Uno de los más evidentes efectos geopolíticos del coronavirus está siendo la rápida reacción china dirigida a ocupar el vacío creado por los errores de Estados Unidos. Frente a la falta de cooperación norteamericana, Pekín intenta situarse como el líder global de la respuesta a la pandemia, proporcionando ayuda a otros países y haciendo hincapié en la eficacia de sus medidas. El movimiento no deja de ser atrevido: la epidemia tuvo su origen en la República Popular, y los intentos de las autoridades por ocultarla en un primer momento contribuyó a extenderla. Pero su gobierno entiende que el contraste entre su actitud y la de Washington puede acelerar el desenlace de la competición por el liderazgo mundial en el siglo XXI.
Puede ser, no obstante, una conclusión prematura. El cambio en la distribución global de poder es estructural y antecede al coronavirus. Sin embargo, nada asegura que la pandemia no vaya a alterar el curso esperado de los acontecimientos. ¿No cambiaría la posición de Estados Unidos si Biden sustituyera a Trump como presidente? ¿No tendrán consecuencias políticas en China los efectos económicos de la crisis? Por lo demás, contra las anticipadas expectativas de un auge nacionalista y del fin de la globalización, ¿puede descartarse una nueva etapa de cooperación global? No es una perspectiva descabellada si se tiene en cuenta lo poco que pueden ofrecer el hipernacionalismo y los populismos identitarios frente a amenazas como otro virus futuro, el cambio climático o la anarquía de un ciberespacio no regulado.

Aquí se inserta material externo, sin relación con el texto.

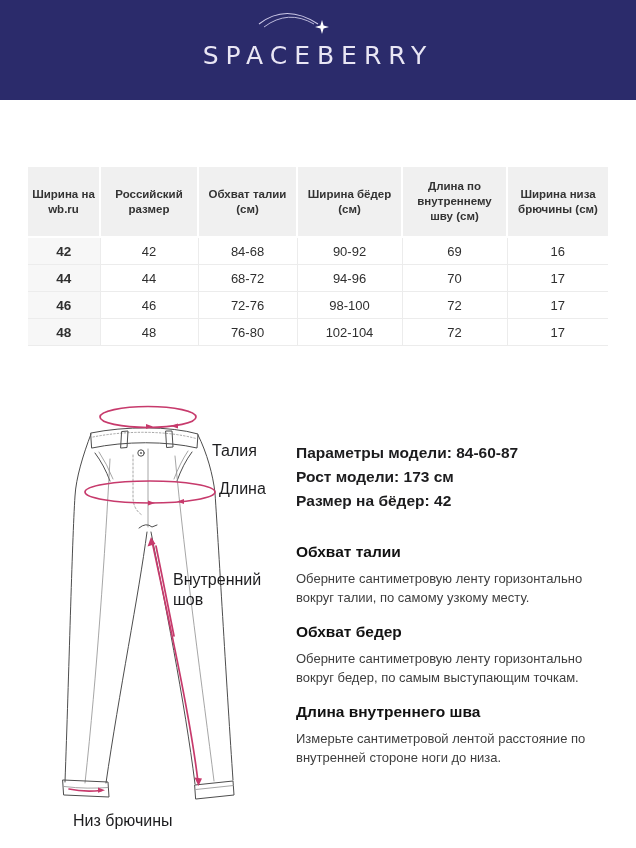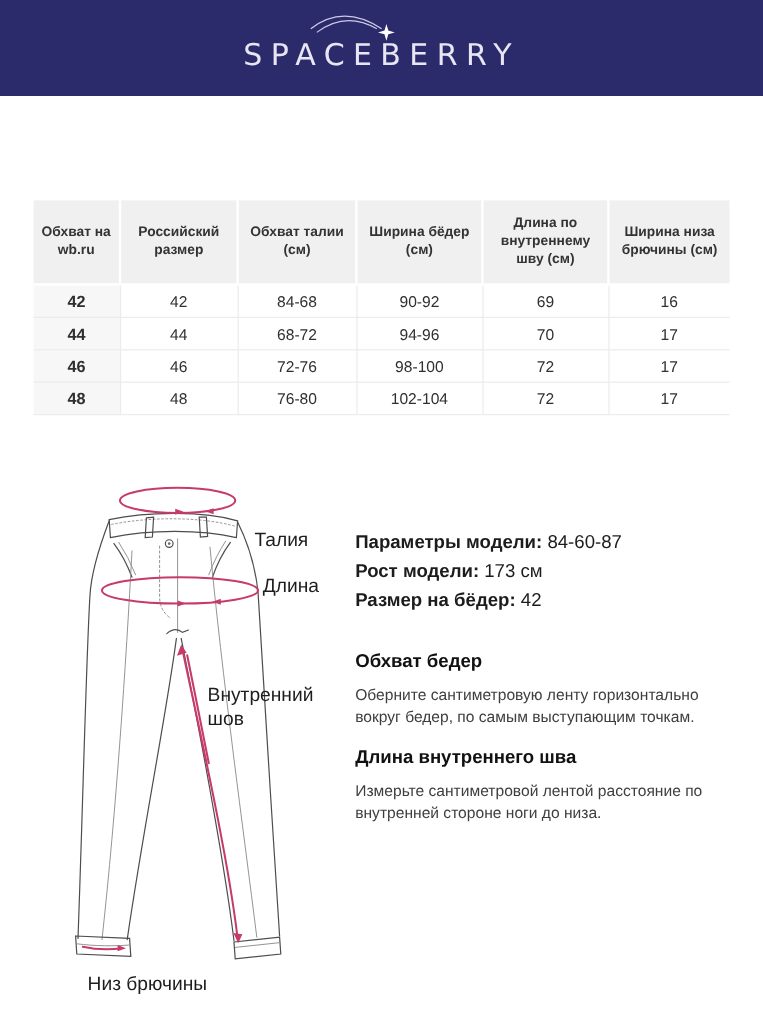--- a/index.html
+++ b/index.html
@@ -1,20 +1,20 @@
 <!DOCTYPE html>
 <html style="--accent: #C73A6C;"><head>
 <meta charset="utf-8">
 <style>
   html,body{margin:0;padding:0;background:#ffffff;}
   .page{position:relative;width:636px;height:848px;background:#ffffff;overflow:hidden;
         font-family:"Liberation Sans", sans-serif;color:#2b2b2b;}
 
   
-  .header{position:absolute;left:0;top:0;width:636px;height:80px;background:#2B2B6B;
+  .header{position:absolute;left:0;top:0;width:636px;height:100px;background:#2B2B6B;
           display:flex;align-items:center;justify-content:center;}
   .brand{color:#E9E6F4;font-size:25px;font-weight:400;letter-spacing:7px;
          font-family:"DejaVu Sans", sans-serif;padding-top:10px;}
   .comet{position:absolute;left:256px;top:7px;width:84px;height:32px;}
 
   
   .size-table{position:absolute;left:28px;top:167px;width:580px;border-collapse:collapse;
               table-layout:fixed;}
   .size-table th{background:#F0F0F0;font-size:11.5px;font-weight:600;color:#333;
                  line-height:15px;padding:12px 4px;text-align:center;vertical-align:middle;
@@ -29,21 +29,21 @@
   .pants-svg{position:absolute;left:55px;top:393px;width:220px;height:435px;}
   .diagram-label{position:absolute;font-size:16px;font-weight:500;color:#1d1d1f;line-height:20px;}
   .lbl-waist{left:212px;top:409px;margin-top:32px;}
   .lbl-hips{left:219px;top:479px;}
   .lbl-inseam{left:173px;top:570px;width:106px;}
   .lbl-legbottom{left:73px;top:811px;}
 
   
   .model-info{position:absolute;left:296px;top:441px;font-size:15.5px;line-height:24px;color:#1c1c1e;}
   .mi-label{font-weight:700;}
-  .mi-value{font-weight:400;margin-top:20px;}
+  .mi-value{font-weight:700;margin-top:20px;}
   .measure-guides{position:absolute;left:296px;top:543px;width:304px;}
   .guide{margin-bottom:16px;}
   .guide-title{font-size:15.5px;font-weight:700;color:#111;margin-bottom:8px;}
   .guide-text{font-size:13px;color:#3e3e3e;line-height:19px;}
 
   svg .outline{fill:none;stroke:#4d4d4d;stroke-width:1;stroke-linecap:round;}
   svg .thin{fill:none;stroke:#8f8f8f;stroke-width:0.8;stroke-linecap:round;}
   svg .accent{fill:none;stroke:var(--accent,#C73A6C);stroke-width:1.7;stroke-linecap:round;}
   svg .accent-fill{fill:var(--accent,#C73A6C);stroke:none;}
 </style>
@@ -65,21 +65,21 @@
     <colgroup>
       <col style="width:72px">
         <col style="width:98px">
         <col style="width:99px">
       <col style="width:105px">
         <col style="width:105px">
         <col style="width:101px">
     </colgroup>
     <thead>
       <tr>
-          <th>Обхват на wb.ru</th>
+          <th>Ширина на wb.ru</th>
           <th>Российский размер</th>
           <th>Обхват талии (см)</th>
           <th>Ширина бёдер (см)</th>
           <th>Длина по внутреннему шву (см)</th>
           <th>Ширина низа брючины (см)</th>
         </tr>
     </thead>
     <tbody>
         <tr>
           <td>42</td>
@@ -172,20 +172,24 @@
   <div class="diagram-label lbl-legbottom">Низ брючины</div>
 
   <div class="model-info">
       <div class="mi-line"><span class="mi-label">Параметры модели: </span><span class="mi-value">84-60-87</span></div>
       <div class="mi-line"><span class="mi-label">Рост модели: </span><span class="mi-value">173 см</span></div>
       <div class="mi-line"><span class="mi-label">Размер на бёдер: </span><span class="mi-value">42</span></div>
     </div>
 
   <div class="measure-guides">
       <div class="guide">
+        <div class="guide-title">Обхват талии</div>
+        <div class="guide-text">Оберните сантиметровую ленту горизонтально вокруг талии, по самому узкому месту.</div>
+      </div>
+      <div class="guide">
         <div class="guide-title">Обхват бедер</div>
         <div class="guide-text">Оберните сантиметровую ленту горизонтально вокруг бедер, по самым выступающим точкам.</div>
       </div>
       <div class="guide">
         <div class="guide-title">Длина внутреннего шва</div>
         <div class="guide-text">Измерьте сантиметровой лентой расстояние по внутренней стороне ноги до низа.</div>
       </div>
     </div>
 
 </div>

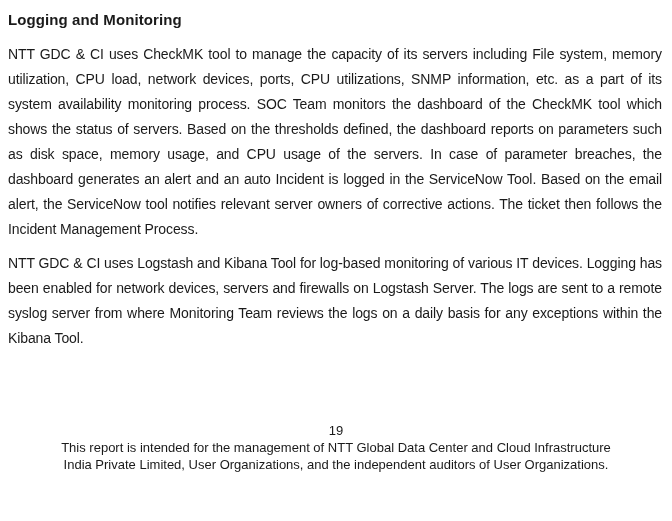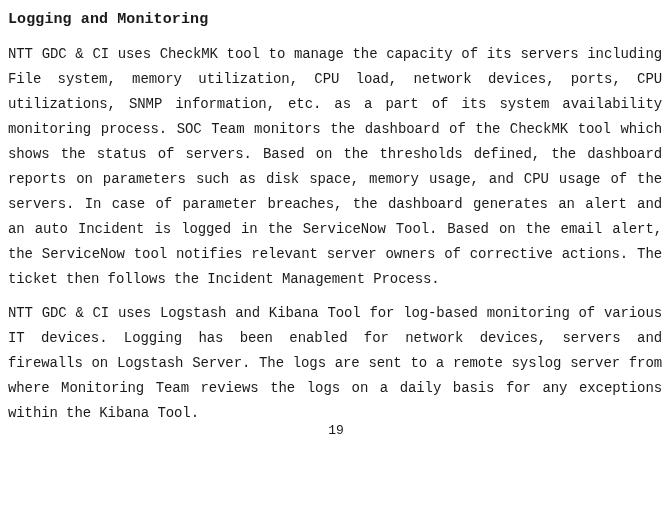--- a/index.html
+++ b/index.html
@@ -7,21 +7,21 @@
     padding: 0;
     background: #ffffff;
   }
   .page {
     position: relative;
     width: 672px;
     height: 521px;
     background: #ffffff;
     box-sizing: border-box;
     padding: 10px 10px 0 8px;
-    font-family: Liberation Mono, monospace;
+    font-family: Liberation Sans, sans-serif;
     color: #1a1a1a;
     overflow: hidden;
   }
   .heading {
     font-size: 15px;
     font-weight: bold;
     letter-spacing: 0.1px;
     margin: 0 0 13px 0;
     line-height: 19px;
   }
@@ -52,15 +52,17 @@
 <div class="page">
 
   <h1 class="heading">Logging and Monitoring</h1>
 
   <p class="body-para">NTT GDC &amp; CI uses CheckMK tool to manage the capacity of its servers including File system, memory utilization, CPU load, network devices, ports, CPU utilizations, SNMP information, etc. as a part of its system availability monitoring process. SOC Team monitors the dashboard of the CheckMK tool which shows the status of servers. Based on the thresholds defined, the dashboard reports on parameters such as disk space, memory usage, and CPU usage of the servers. In case of parameter breaches, the dashboard generates an alert and an auto Incident is logged in the ServiceNow Tool. Based on the email alert, the ServiceNow tool notifies relevant server owners of corrective actions. The ticket then follows the Incident Management Process.</p>
 
   <p class="body-para">NTT GDC &amp; CI uses Logstash and Kibana Tool for log-based monitoring of various IT devices. Logging has been enabled for network devices, servers and firewalls on Logstash Server. The logs are sent to a remote syslog server from where Monitoring Team reviews the logs on a daily basis for any exceptions within the Kibana Tool.</p>
 
   <div class="footer">
     <div class="page-number">19</div>
+    <div class="disclaimer-line">This report is intended for the management of NTT Global Data Center and Cloud Infrastructure</div>
+    <div class="disclaimer-line">India Private Limited, User Organizations, and the independent auditors of User Organizations.</div>
   </div>
 
 </div>
 
 </body></html>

China es un claro ejemplo de la necesidad de ese enfoque global. Por mucho que se esfuerce por influir en crear una narrativa a su favor sobre la pandemia, su impaciencia puede resultar contraproducente. Con independencia de la errónea retórica hostil de la Casa Blanca hacia la República Popular, la confrontación en sus relaciones con Estados Unidos—agravada estos días con la expulsión del país de una docena de periodistas del New York Times, el Wall Street Journal, y el Washington Post—quizá no sea el camino más acertado cuando el coronavirus puede haber trastocado en gran medida sus ambiciones.

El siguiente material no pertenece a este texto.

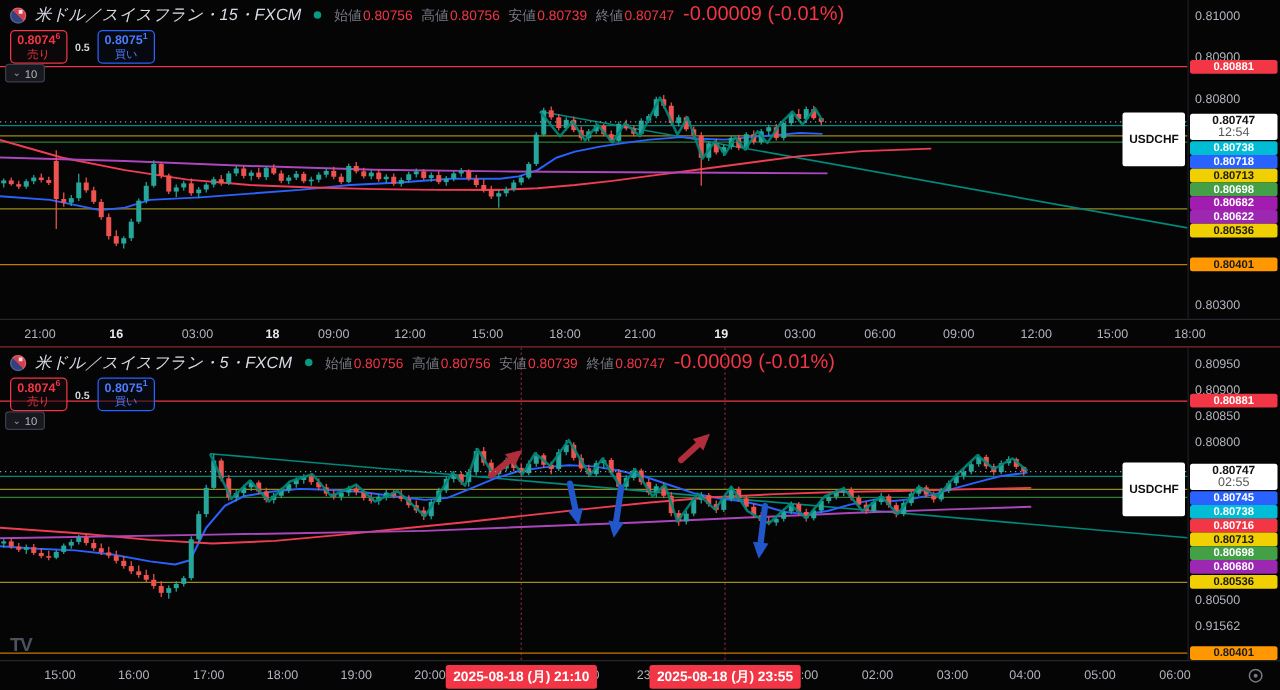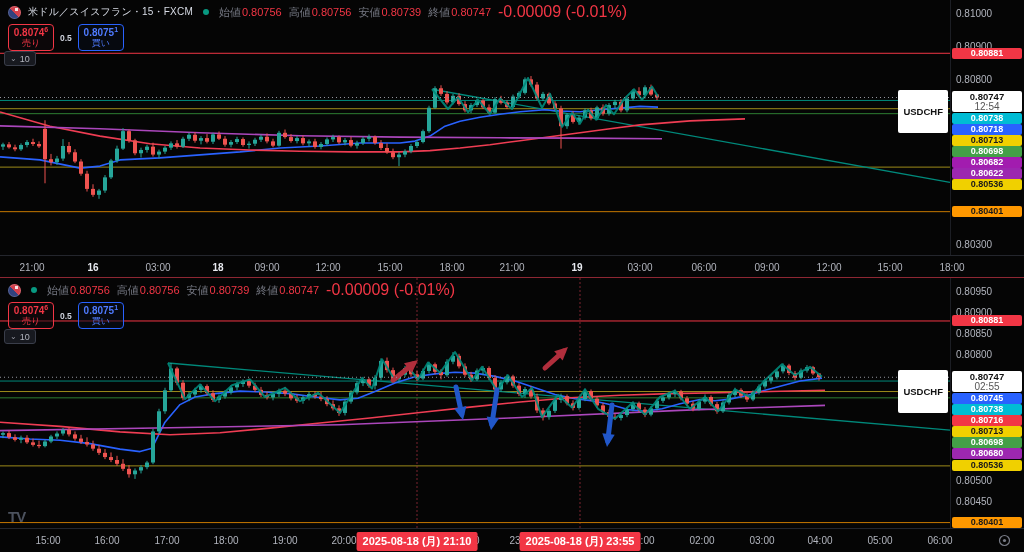--- a/index.html
+++ b/index.html
@@ -5,21 +5,21 @@
   html,body{margin:0;padding:0;background:#000;}
   #app{position:relative;width:1024px;height:552px;background:#050505;overflow:hidden;
        font-family:"Liberation Sans","DejaVu Sans",sans-serif;}
   .panel{position:absolute;left:0;width:1024px;overflow:hidden;}
   .panel svg{position:absolute;left:0;top:0;}
   .legend{position:absolute;left:8px;top:3px;display:flex;align-items:center;gap:7px;z-index:30;white-space:nowrap;}
   .pair-icon{width:13px;height:13px;border-radius:50%;
      background:linear-gradient(225deg,#d23f4b 0 50%,#31427e 50% 100%);
      box-shadow:inset 0 0 0 1px rgba(255,255,255,.18);position:relative;}
   .pair-icon:after{content:"";position:absolute;left:7px;top:2px;width:3px;height:3px;background:#fff;opacity:.85;}
-  .sym-title{color:#d8dce6;font-size:10px;letter-spacing:.2px;}
+  .sym-title{color:#d8dce6;font-size:13px;letter-spacing:.2px;font-style:italic;}
   .status-dot{width:6px;height:6px;border-radius:50%;background:#089981;margin:0 3px;}
   .ohlc{display:flex;gap:7px;font-size:11px;}
   .ohlc .lb{color:#787b86;}
   .ohlc .vl{color:#f23645;margin-left:1px;}
   .chg{color:#f23645;font-size:16px;text-align:center;}
   .traderow{position:absolute;left:8px;top:24px;display:flex;align-items:center;gap:6px;z-index:30;}
   .tbtn{width:44px;height:25px;border-radius:4px;display:flex;flex-direction:column;align-items:center;justify-content:center;
         line-height:1.05;background:rgba(18,10,12,.55);cursor:pointer;}
   .tbtn.sell{border:1px solid #f23645;color:#f23645;}
   .tbtn.buy{border:1px solid #2962ff;color:#4f7bff;background:rgba(8,12,24,.55);}
@@ -656,21 +656,21 @@
         <polygon points="607,168.98000000000104 602.3132144178354,155.36405196445045 614.7523858593155,156.84490570748378" fill="#2157c9"></polygon>
         <line x1="0" y1="99.26000000000127" x2="950" y2="99.26000000000127" stroke="#9598a1" stroke-width="1" stroke-dasharray="1,3"></line>
       </svg>
       <div class="axis-sep" style="top: 250px;"></div>
       <div class="vsep" style="left: 950px; height: 250px;"></div>
       <div class="paxis-label" style="top: 8px;">0.80950</div>
       <div class="paxis-label" style="top: 29px;">0.80900</div>
       <div class="paxis-label" style="top: 50px;">0.80850</div>
       <div class="paxis-label" style="top: 71px;">0.80800</div>
       <div class="paxis-label" style="top: 197px;">0.80500</div>
-      <div class="paxis-label" style="top: 218px;">0.80450</div>
+      <div class="paxis-label" style="top: 218px;">0.91562</div>
       <div class="symlabel" style="right: 76px; top: 92.26px;">USDCHF</div>
       <div class="curbadge" style="top: 93.26px;">
         <div class="p">0.80747</div>
         <div class="cd">02:55</div>
       </div>
       <div class="badge" style="background: rgb(242, 54, 69); color: rgb(255, 255, 255); top: 37.48px;">0.80881</div>
       <div class="badge" style="background: rgb(41, 98, 255); color: rgb(255, 255, 255); top: 115.26px;">0.80745</div>
       <div class="badge" style="background: rgb(0, 188, 212); color: rgb(255, 255, 255); top: 126.26px;">0.80738</div>
       <div class="badge" style="background: rgb(242, 54, 69); color: rgb(255, 255, 255); top: 137.26px;">0.80716</div>
       <div class="badge" style="background: rgb(240, 208, 0); color: rgb(26, 26, 26); top: 148.26px;">0.80713</div>
@@ -691,20 +691,21 @@
         <div class="tick" style="left: 702px;">02:00</div>
         <div class="tick" style="left: 762px;">03:00</div>
         <div class="tick" style="left: 820px;">04:00</div>
         <div class="tick" style="left: 880px;">05:00</div>
         <div class="tick" style="left: 940px;">06:00</div>
         <div class="tbadge" style="left: 417px;">2025-08-18 (月)  21:10</div>
         <div class="tbadge" style="left: 580px;">2025-08-18 (月)  23:55</div>
       </div>
       <div class="legend">
         <div class="pair-icon"></div>
+        <div class="sym-title">米ドル／スイスフラン・5・FXCM</div>
         <div class="status-dot"></div>
         <div class="ohlc">
           <span><span class="lb">始値</span><span class="vl">0.80756</span></span>
           <span><span class="lb">高値</span><span class="vl">0.80756</span></span>
           <span><span class="lb">安値</span><span class="vl">0.80739</span></span>
           <span><span class="lb">終値</span><span class="vl">0.80747</span></span>
         </div>
         <div class="chg">-0.00009 (-0.01%)</div>
       </div>
       <div class="traderow">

Los líderes chinos confiaban en poder anunciar este año la duplicación de su PIB durante la última década, y acercarse así a los objetivos marcados para la conmemoración, en 2021, del centenario de la fundación del Partido Comunista, y la celebración—un año después—de su XX Congreso. Aunque las drásticas medidas adoptadas por el gobierno han permitido controlar la epidemia antes de lo esperado, el daño económico es considerable. Los datos de enero y febrero confirman que la producción industrial cayó un 13,5 por cien, las inversiones fijas de capital un 24,5 por cien, y las ventas al por menor un 20,5 por cien: los peores datos desde la muerte de Mao en 1976. El confinamiento ha impedido a centenares de millones de trabajadores volver a su ocupación, así como el suministro regular de materias primas y componentes, complicando para la industria la recuperación de su capacidad. Aun con un recorte de los tipos de interés y la adopción de un paquete de estímulos—sobre cuya posibilidad no hay acuerdo entre los expertos dado el alto nivel de deuda china—, las estimaciones de crecimiento del PIB para 2020 oscilan entre el uno por cien y el cuatro por cien, frente al seis por cien en que confiaban las autoridades. La situación es muy diferente, por tanto, de la crisis del SARS, en 2002-2003, cuando China compensó sus pérdidas aprovechando la fuerte demanda de los consumidores en Occidente; y distinta también de la crisis financiera global de 2008, durante la cual—al contrario que Estados Unidos y Europa—la República Popular mantuvo un alto crecimiento. Esta vez resultará mucho más difícil para Pekín encontrar compradores occidentales, y tampoco los mercados emergentes pueden sustituirlos. La recuperación de las cadenas de valor y del crecimiento mundial—condiciones necesarias para restaurar a su vez el crecimiento interno chino—, no pueden producirse en consecuencia al margen de la interconectividad de la que depende la economía global. Pekín intenta convertir esta crisis de salud pública en una oportunidad geopolítica para promover su influencia, pero necesita a Occidente—como éste a la República Popular—para no verse arrastrados mutuamente al precipicio.